— TASK REQUIREMENTS —
Set down exactly, and only, the lines from the one with "- 758 visualizações" to the final line of the entries, both included.

(Version difference data)
____________

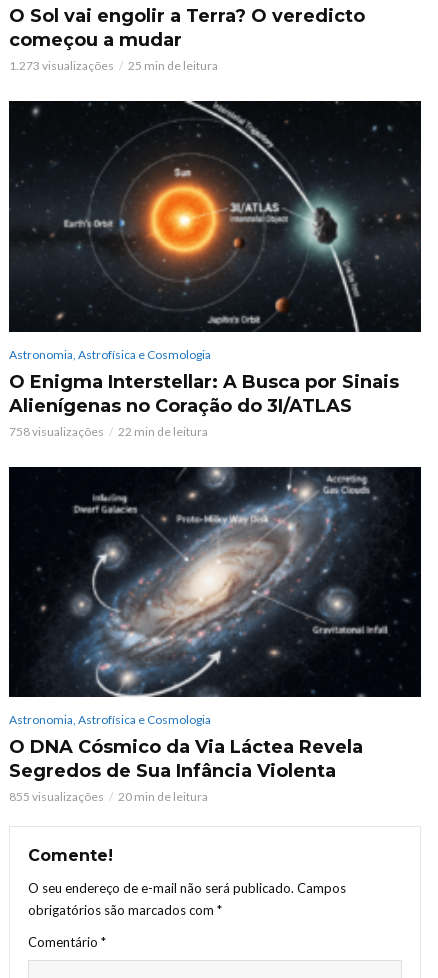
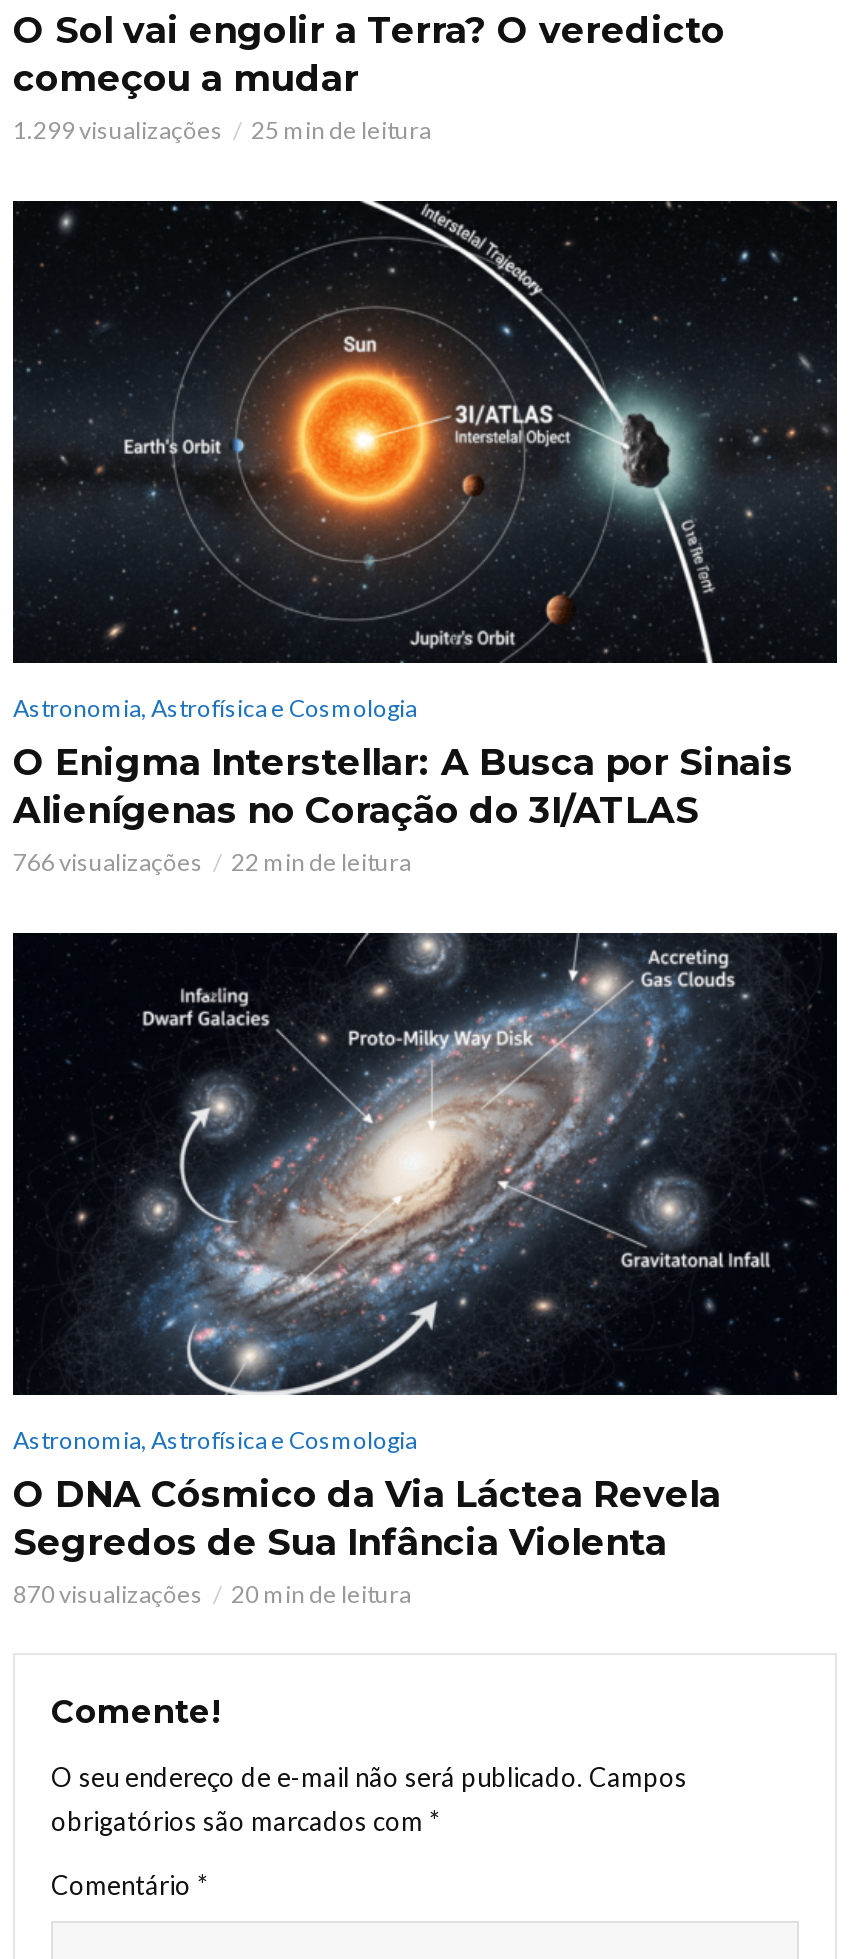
- 1.273 visualizações
+ 1.299 visualizações

- 758 visualizações
+ 766 visualizações

- 855 visualizações
+ 870 visualizações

____________

— ANSWER FOR THIS EXERCISE —
- 758 visualizações
+ 766 visualizações

- 855 visualizações
+ 870 visualizações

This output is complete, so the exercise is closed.